#### PROVIDED RECORDS

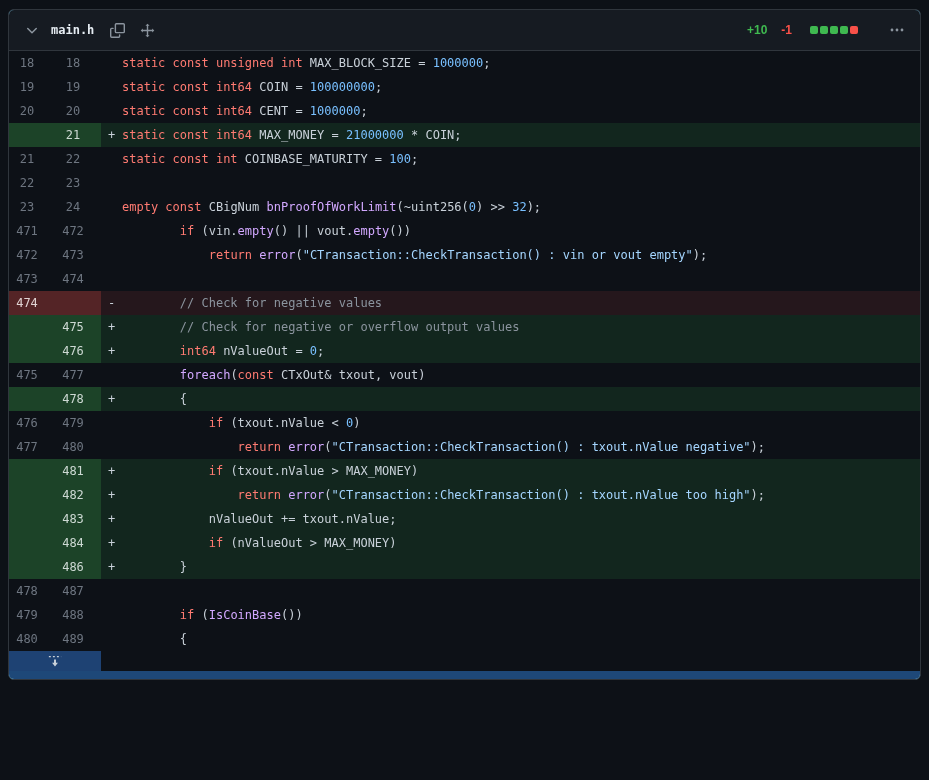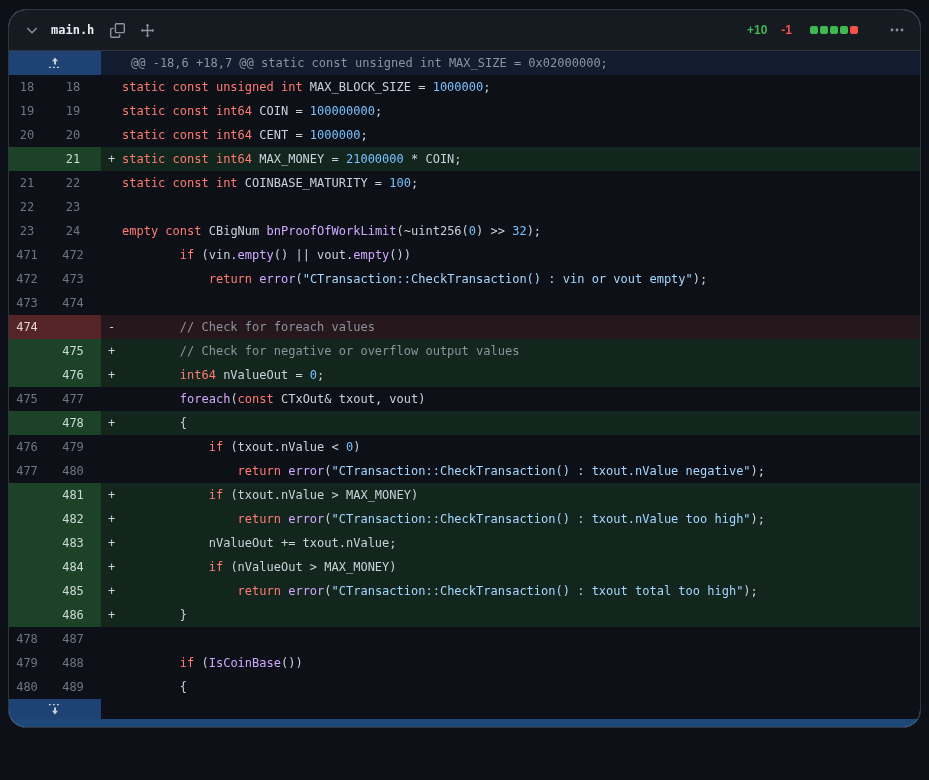--- a/index.html
+++ b/index.html
@@ -3,21 +3,21 @@
 <meta charset="utf-8">
 <style>
   html,body{margin:0;padding:0;}
   body{
     width:929px;height:780px;overflow:hidden;
     background:#0d1117;
     font-family:"Liberation Sans","DejaVu Sans",sans-serif;
   }
   .page{box-sizing:border-box;width:929px;height:780px;padding:9px 8px;}
   .file{
-    border:1px solid #30363d;border-radius:18px;overflow:hidden;background:#7dd3fc;
+    border:1px solid #30363d;border-radius:6px;overflow:hidden;background:#7dd3fc;
   }
   
   .file-header{
     display:flex;align-items:center;gap:4px;
     background:#161b22;border-bottom:1px solid #30363d;
     padding:6px 10px;height:28px;
   }
   .icon-btn{
     background:transparent;border:none;padding:0;margin:0;
     width:26px;height:24px;display:flex;align-items:center;justify-content:center;
@@ -135,33 +135,20 @@
       </div>
     </div>
 
     <table class="diff-table">
       <colgroup>
           <col class="c-old">
           <col class="c-new">
           <col>
         </colgroup>
       <tbody id="diff-body">
-          <tr class="hunk-row">
-            <td colspan="2" class="hunk-gutter">
-              <button class="expand-btn">
-                <span style="display: flex;">
-                  <svg width="14" height="14" viewBox="0 0 16 16">
-                    <path stroke="currentColor" stroke-width="1.5" stroke-dasharray="2.2 2.4" fill="none" d="M1 13h14"></path>
-                    <path fill="currentColor" d="M8 1.8 11.4 6H9.1v3.8H6.9V6H4.6Z"></path>
-                  </svg>
-                </span>
-              </button>
-            </td>
-            <td class="hunk-code">@@ -18,6 +18,7 @@ static const unsigned int MAX_SIZE = 0x02000000;</td>
-          </tr>
           <tr class="line-row context">
             <td class="num">18</td>
             <td class="num">18</td>
             <td class="code"><span class="marker"> </span><span class="seg-k">static const unsigned int</span><span class="seg-w"> MAX_BLOCK_SIZE = </span><span class="seg-n">1000000</span><span class="seg-w">;</span></td>
           </tr>
           <tr class="line-row context">
             <td class="num">19</td>
             <td class="num">19</td>
             <td class="code"><span class="marker"> </span><span class="seg-k">static const int64</span><span class="seg-w"> COIN = </span><span class="seg-n">100000000</span><span class="seg-w">;</span></td>
           </tr>
@@ -201,21 +188,21 @@
             <td class="code"><span class="marker"> </span><span class="seg-w">            </span><span class="seg-k">return</span><span class="seg-w"> </span><span class="seg-f">error</span><span class="seg-w">(</span><span class="seg-s">"CTransaction::CheckTransaction() : vin or vout empty"</span><span class="seg-w">);</span></td>
           </tr>
           <tr class="line-row context">
             <td class="num">473</td>
             <td class="num">474</td>
             <td class="code"><span class="marker"> </span></td>
           </tr>
           <tr class="line-row del">
             <td class="num">474</td>
             <td class="num"></td>
-            <td class="code"><span class="marker">-</span><span class="seg-c">        // Check for foreach values</span></td>
+            <td class="code"><span class="marker">-</span><span class="seg-c">        // Check for negative values</span></td>
           </tr>
           <tr class="line-row add">
             <td class="num"></td>
             <td class="num">475</td>
             <td class="code"><span class="marker">+</span><span class="seg-c">        // Check for negative or overflow output values</span></td>
           </tr>
           <tr class="line-row add">
             <td class="num"></td>
             <td class="num">476</td>
             <td class="code"><span class="marker">+</span><span class="seg-w">        </span><span class="seg-k">int64</span><span class="seg-w"> nValueOut = </span><span class="seg-n">0</span><span class="seg-w">;</span></td>
@@ -252,25 +239,20 @@
           </tr>
           <tr class="line-row add">
             <td class="num"></td>
             <td class="num">483</td>
             <td class="code"><span class="marker">+</span><span class="seg-w">            nValueOut += txout.nValue;</span></td>
           </tr>
           <tr class="line-row add">
             <td class="num"></td>
             <td class="num">484</td>
             <td class="code"><span class="marker">+</span><span class="seg-w">            </span><span class="seg-k">if</span><span class="seg-w"> (nValueOut &gt; MAX_MONEY)</span></td>
-          </tr>
-          <tr class="line-row add">
-            <td class="num"></td>
-            <td class="num">485</td>
-            <td class="code"><span class="marker">+</span><span class="seg-w">                </span><span class="seg-k">return</span><span class="seg-w"> </span><span class="seg-f">error</span><span class="seg-w">(</span><span class="seg-s">"CTransaction::CheckTransaction() : txout total too high"</span><span class="seg-w">);</span></td>
           </tr>
           <tr class="line-row add">
             <td class="num"></td>
             <td class="num">486</td>
             <td class="code"><span class="marker">+</span><span class="seg-w">        }</span></td>
           </tr>
           <tr class="line-row context">
             <td class="num">478</td>
             <td class="num">487</td>
             <td class="code"><span class="marker"> </span></td>

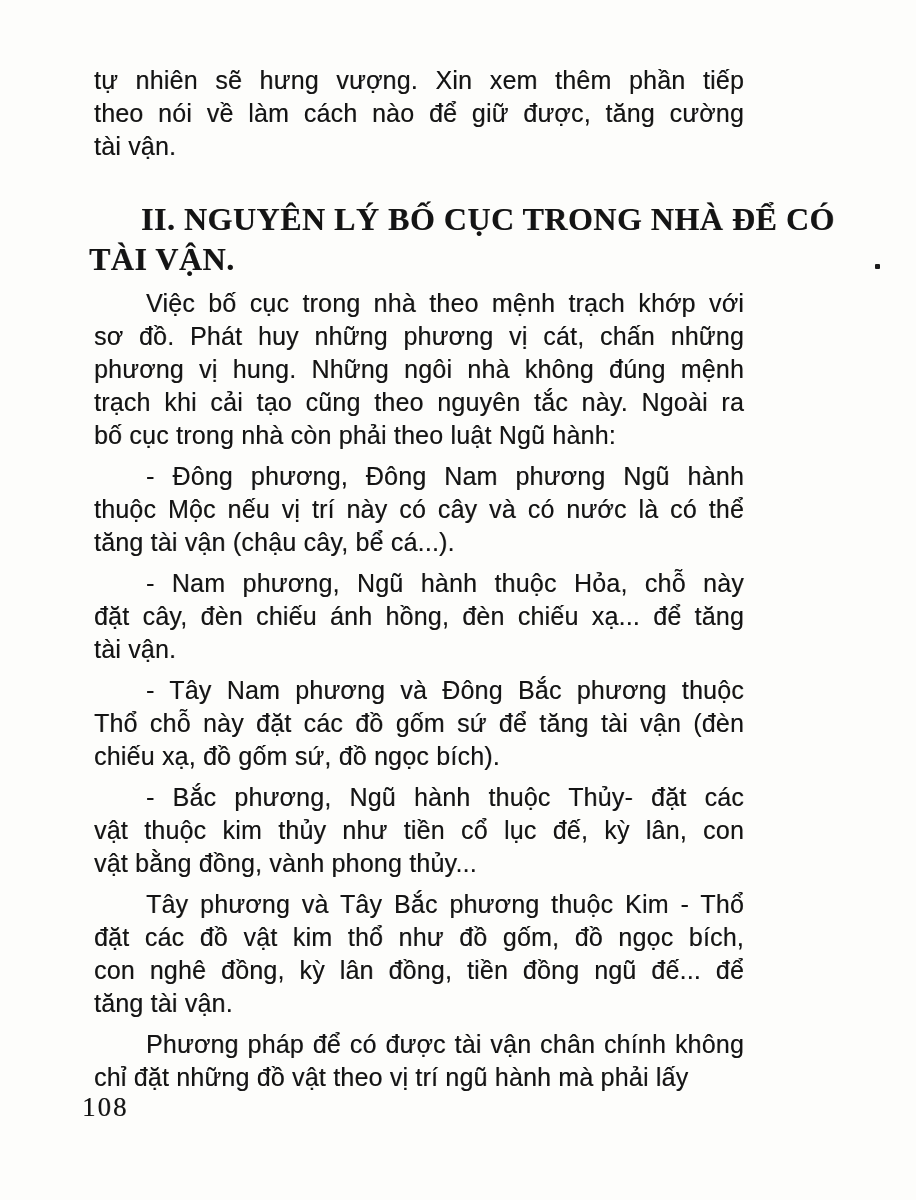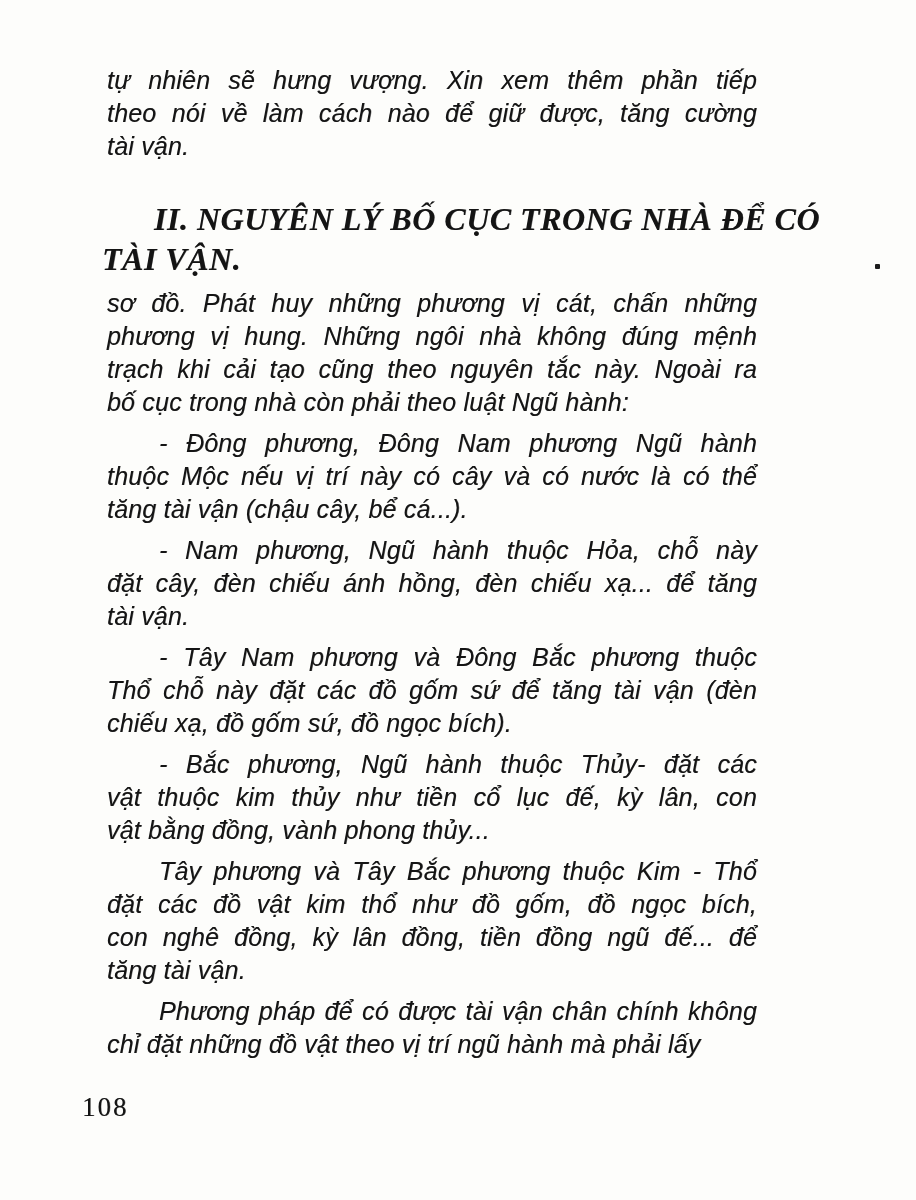--- a/index.html
+++ b/index.html
@@ -15,25 +15,24 @@
   }
   .page {
     position: relative;
     width: 916px;
     height: 1200px;
     background: var(--paper);
     overflow: hidden;
   }
   .text-column {
     position: absolute;
-    left: 107px;
+    left: 94px;
     top: 64px;
     width: 650px;
     text-shadow: 0.4px 0.4px 0.4px rgba(15,15,15,0.45);
-    font-style: italic;
   }
   .line {
     font-size: 25px;
     line-height: 33px;
     white-space: nowrap;
     text-align: justify;
     text-align-last: justify;
     letter-spacing: 0.2px;
   }
   .line.last {
@@ -82,20 +81,21 @@
       <section class="para">
         <div class="line">tự nhiên sẽ hưng vượng. Xin xem thêm phần tiếp</div>
         <div class="line">theo nói về làm cách nào để giữ được, tăng cường</div>
         <div class="line last">tài vận.</div>
       </section>
       <section class="heading">
         <div class="line first-indent">II. NGUYÊN LÝ BỐ CỤC TRONG NHÀ ĐỂ CÓ</div>
         <div class="line last">TÀI VẬN.</div>
       </section>
       <section class="para">
+        <div class="line first-indent">Việc bố cục trong nhà theo mệnh trạch khớp với</div>
         <div class="line">sơ đồ. Phát huy những phương vị cát, chấn những</div>
         <div class="line">phương vị hung. Những ngôi nhà không đúng mệnh</div>
         <div class="line">trạch khi cải tạo cũng theo nguyên tắc này. Ngoài ra</div>
         <div class="line last">bố cục trong nhà còn phải theo luật Ngũ hành:</div>
       </section>
       <section class="para">
         <div class="line first-indent">- Đông phương, Đông Nam phương Ngũ hành</div>
         <div class="line">thuộc Mộc nếu vị trí này có cây và có nước là có thể</div>
         <div class="line last">tăng tài vận (chậu cây, bể cá...).</div>
       </section>

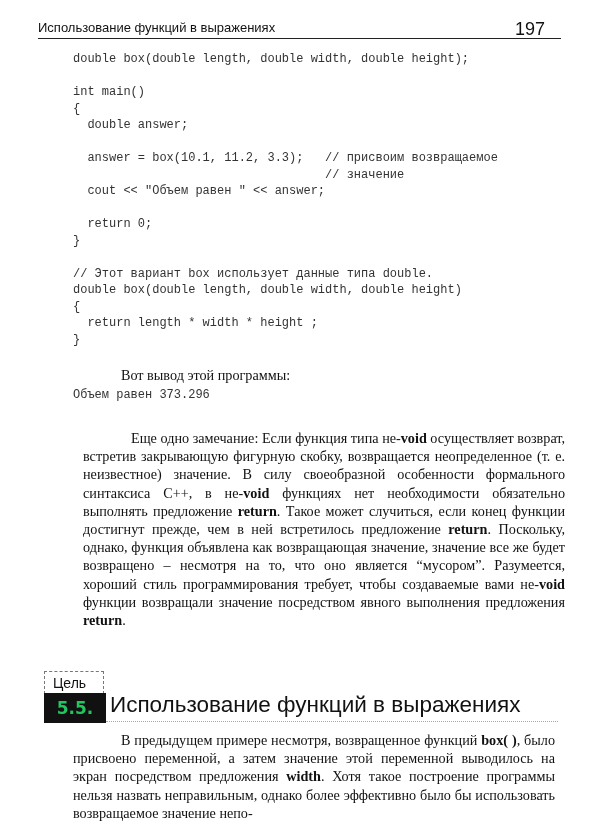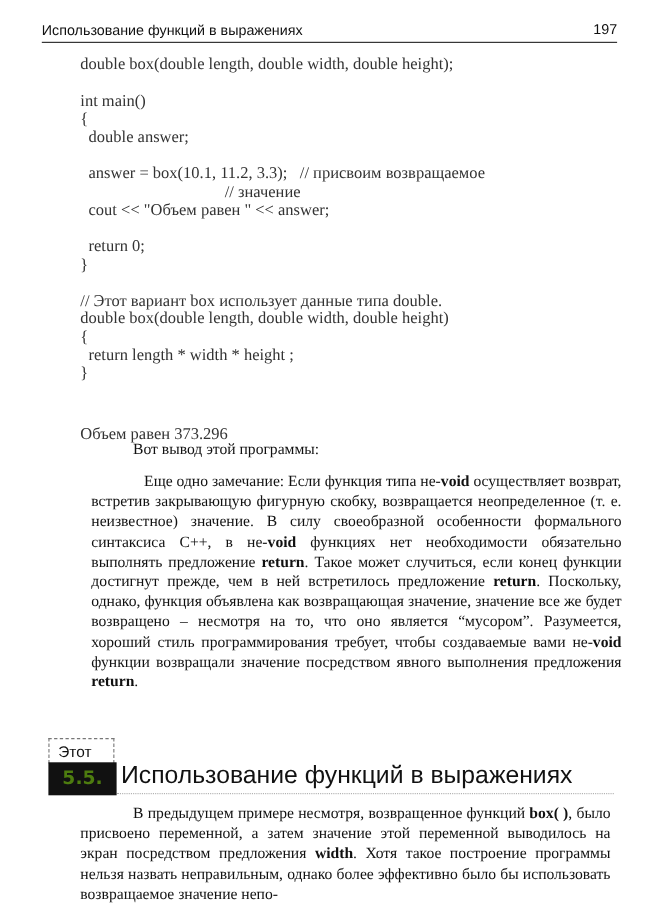--- a/index.html
+++ b/index.html
@@ -1,27 +1,27 @@
 <!DOCTYPE html>
 <html><head>
 <meta charset="utf-8">
 <style>
   html, body { margin: 0; padding: 0; background: #ffffff; }
   body { width: 600px; height: 835px; position: relative; overflow: hidden; color: #111; }
   .header { position: absolute; left: 38px; top: 18px; width: 523px; height: 20px; border-bottom: 1.5px solid #222; }
   .header-title { position: absolute; left: 0; top: 2px; font-family: "Liberation Sans", sans-serif; font-size: 13px; color: #111; }
-  .header-page { position: absolute; right: 0; top: 1px; font-family: "Liberation Sans", sans-serif; font-size: 13px; color: #111; }
-  .code { position: absolute; left: 73px; font-family: Liberation Serif, serif; font-size: 15px; color: #333; white-space: pre; line-height: 16.5px; margin: 0; }
+  .header-page { position: absolute; right: 16px; top: 1px; font-family: "Liberation Sans", sans-serif; font-size: 18px; color: #111; }
+  .code { position: absolute; left: 73px; font-family: Liberation Mono, monospace; font-size: 12px; color: #333; white-space: pre; line-height: 16.5px; margin: 0; }
   .prose { position: absolute; left: 73px; width: 482px; font-family: "Liberation Serif", serif; font-size: 14.2px; line-height: 18.2px; color: #111; text-align: justify; }
   .indent { text-indent: 48px; }
-  .intro { position: absolute; left: 121px; font-family: "Liberation Serif", serif; font-size: 14.2px; color: #111; margin-top: 34px; }
+  .intro { position: absolute; left: 121px; font-family: "Liberation Serif", serif; font-size: 14.2px; color: #111; }
   b { font-weight: bold; }
   .goal-box { position: absolute; left: 44px; top: 671px; width: 58px; height: 22px; border: 1px dashed #777; border-bottom: none; }
   .goal-label { position: absolute; left: 8px; top: 3px; font-family: "Liberation Sans", sans-serif; font-size: 14px; color: #111; }
-  .section-num { position: absolute; left: 44px; top: 693px; width: 62px; height: 30px; background: #111; color: #4d7c0f; font-family: "DejaVu Sans", sans-serif; font-weight: bold; font-size: 17px; line-height: 30px; text-align: center; }
+  .section-num { position: absolute; left: 44px; top: 693px; width: 62px; height: 30px; background: #111; color: #22c55e; font-family: "DejaVu Sans", sans-serif; font-weight: bold; font-size: 17px; line-height: 30px; text-align: center; }
   .section-title { position: absolute; left: 110px; top: 692px; font-family: "Liberation Sans", sans-serif; font-size: 22.5px; color: #111; }
   .section-rule { position: absolute; left: 106px; top: 721px; width: 452px; border-bottom: 1px dotted #aaa; }
 </style>
 </head>
 <body>
 
 <div class="header">
   <span class="header-title">Использование функций в выражениях</span>
   <span class="header-page">197</span>
 </div>
@@ -47,21 +47,21 @@
 
 <div class="intro" style="top:367px;">Вот вывод этой программы:</div>
 
 <pre class="code" style="top:387px;">Объем равен 373.296</pre>
 
 <p class="prose indent" style="top:419px; margin:10px;">
   <span>Еще одно замечание: Если функция типа не-</span><b>void</b><span> осуществляет возврат, встретив закрывающую фигурную скобку, возвращается неопределенное (т. е. неизвестное) значение. В силу своеобразной особенности формального синтаксиса C++, в не-</span><b>void</b><span> функциях нет необходимости обязательно выполнять предложение </span><b>return</b><span>. Такое может случиться, если конец функции достигнут прежде, чем в ней встретилось предложение </span><b>return</b><span>. Поскольку, однако, функция объявлена как возвращающая значение, значение все же будет возвращено – несмотря на то, что оно является “мусором”. Разумеется, хороший стиль программирования требует, чтобы создаваемые вами не-</span><b>void</b><span> функции возвращали значение посредством явного выполнения предложения </span><b>return</b><span>.</span>
 </p>
 
 <div class="goal-box">
-  <span class="goal-label">Этот</span>
+  <span class="goal-label">Цель</span>
 </div>
 <div class="section-num">5.5.</div>
 <div class="section-title">Использование функций в выражениях</div>
 <div class="section-rule"></div>
 
 <p class="prose indent" style="top:731px; margin:0;">
   <span>В предыдущем примере несмотря, возвращенное функций </span><b>box( )</b><span>, было присвоено переменной, а затем значение этой переменной выводилось на экран посредством предложения </span><b>width</b><span>. Хотя такое построение программы нельзя назвать неправильным, однако более эффективно было бы использовать возвращаемое значение непо-</span>
 </p>
 
 </body></html>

########

* **WORK REQUIRED**: Count the lines in the records above that contain "hidden". Reply with the number only.

* **SOLUTION**: 5